▶ [Extracted entries]

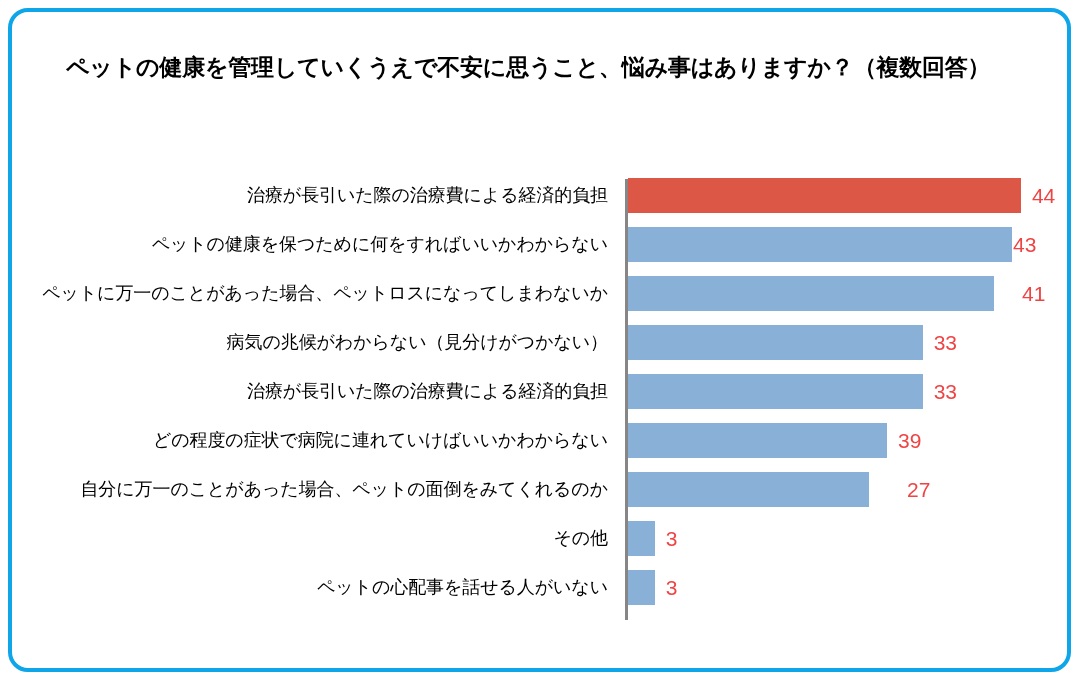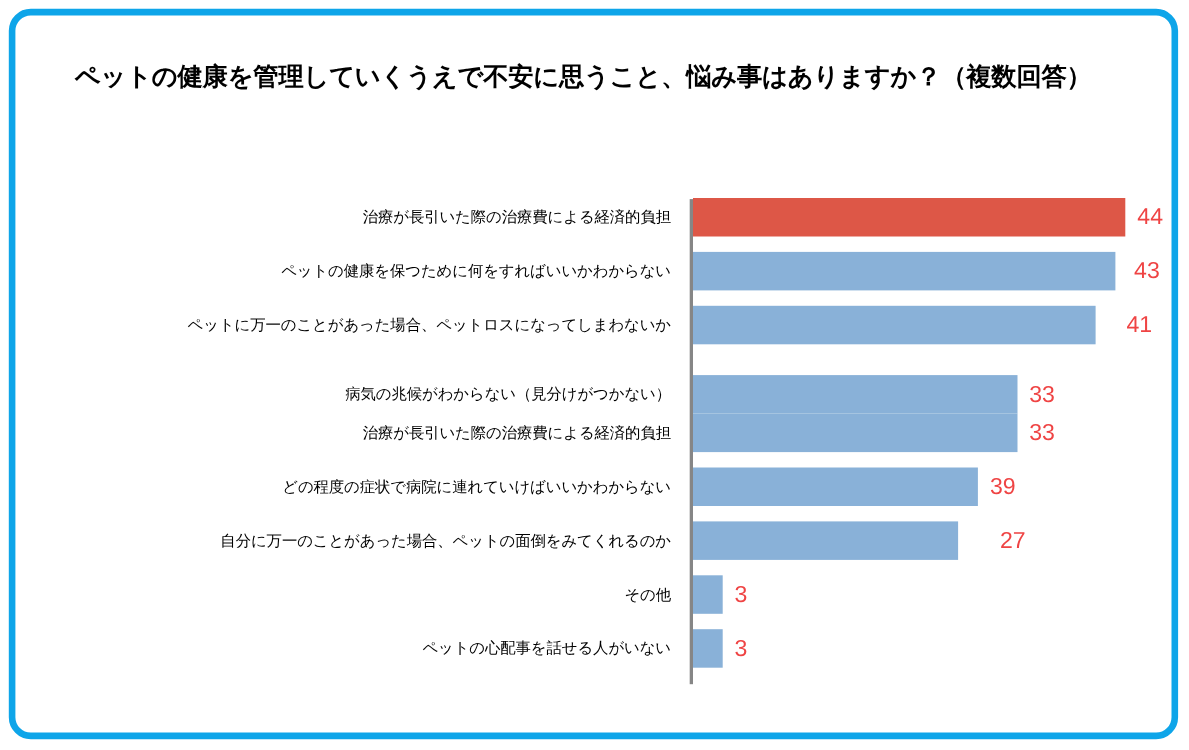--- a/index.html
+++ b/index.html
@@ -15,21 +15,21 @@
   }
 
   #chart-card {
     position: absolute;
     left: 8px;
     top: 8px;
     width: 1063px;
     height: 664px;
     box-sizing: border-box;
     background: #ffffff;
-    border: 6px solid #0ea5e9;
+    border: 4px solid #0ea5e9;
     border-radius: 20px;
   }
 
   #chart-title {
     position: absolute;
     left: 54px;
     top: 40px;
     width: 980px;
     font-size: 23px;
     font-weight: bold;
@@ -61,21 +61,21 @@
     width: 1063px;
     height: 49px;
   }
 
   .bar-label {
     position: absolute;
     right: 467px;
     top: 0px;
     height: 49px;
     line-height: 49px;
-    font-size: 14px;
+    font-size: 18px;
     color: #000000;
     white-space: nowrap;
     text-align: left;
     letter-spacing: -0.1px;
   }
 
   .bar-track {
     position: absolute;
     left: 616px;
     top: 0px;
@@ -113,31 +113,31 @@
           <div class="bar-label">治療が長引いた際の治療費による経済的負担</div>
           <div class="bar-track">
             <div class="bar-rect" style="width: 392.92px; background: rgb(221, 87, 71);"></div>
             <div class="bar-value" style="left: 403.92px;">44</div>
           </div>
         </div>
         <div class="bar-row" style="top: 49px;">
           <div class="bar-label">ペットの健康を保つために何をすればいいかわからない</div>
           <div class="bar-track">
             <div class="bar-rect" style="width: 383.99px; background: rgb(137, 177, 216);"></div>
-            <div class="bar-value" style="left: 401px;">43</div>
+            <div class="bar-value" style="left: 385px;">43</div>
           </div>
         </div>
         <div class="bar-row" style="top: 98px;">
           <div class="bar-label">ペットに万一のことがあった場合、ペットロスになってしまわないか</div>
           <div class="bar-track">
             <div class="bar-rect" style="width: 366.13px; background: rgb(137, 177, 216);"></div>
             <div class="bar-value" style="left: 394px; text-align: center;">41</div>
           </div>
         </div>
-        <div class="bar-row" style="top: 161px;">
+        <div class="bar-row" style="top: 147px;">
           <div class="bar-label">病気の兆候がわからない（見分けがつかない）</div>
           <div class="bar-track">
             <div class="bar-rect" style="width: 294.69px; background: rgb(137, 177, 216);"></div>
             <div class="bar-value" style="left: 305.69px;">33</div>
           </div>
         </div>
         <div class="bar-row" style="top: 196px;">
           <div class="bar-label">治療が長引いた際の治療費による経済的負担</div>
           <div class="bar-track">
             <div class="bar-rect" style="width: 294.69px; background: rgb(137, 177, 216);"></div>

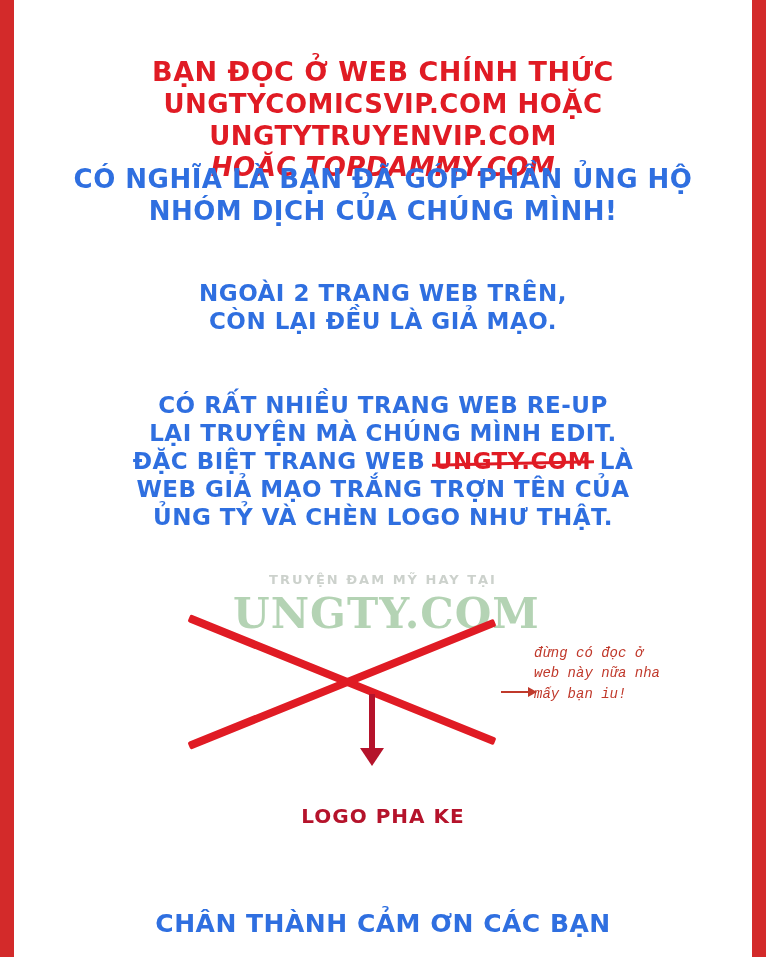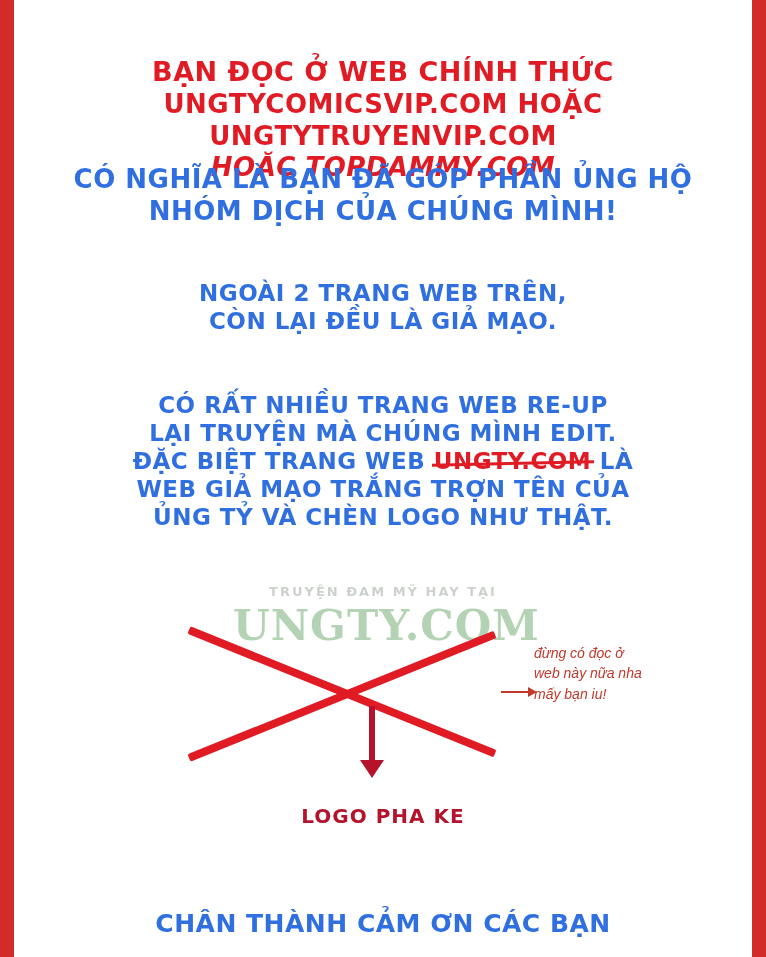--- a/index.html
+++ b/index.html
@@ -94,21 +94,21 @@
     height: 3px;
     background: #e01b24;
     transform: rotate(-1.2deg);
   }
 
   
   .logo-area {
     position: absolute;
     left: 0;
     right: 0;
-    top: 540px;
+    top: 528px;
     height: 200px;
   }
   .fake-logo {
     position: absolute;
     left: 50%;
     transform: translateX(-50%);
     top: 8px;
     width: 300px;
     text-align: center;
     opacity: 0.45;
@@ -179,21 +179,21 @@
     letter-spacing: 1px;
   }
 
   .handnote {
     position: absolute;
     left: 520px;
     top: 607px;
     width: 180px;
     font-size: 14px;
     color: #c0392b;
-    font-family: Liberation Sans, sans-serif;
+    font-family: Liberation Mono, monospace;
     line-height: 1.45;
     font-style: italic;
   }
   .hand-arrow {
     position: absolute;
     left: 487px;
     top: 655px;
     width: 34px;
     height: 2px;
     background: #c0392b;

▶ [Task prompt] Of the lines above, copy each one that contains the word "font".

▶ [Answer to this problem]
     font-size: 23px;
     font-weight: bold;
-    font-size: 14px;
+    font-size: 18px;
     font-size: 14px;
-    font-family: Liberation Sans, sans-serif;
+    font-family: Liberation Mono, monospace;
     font-style: italic;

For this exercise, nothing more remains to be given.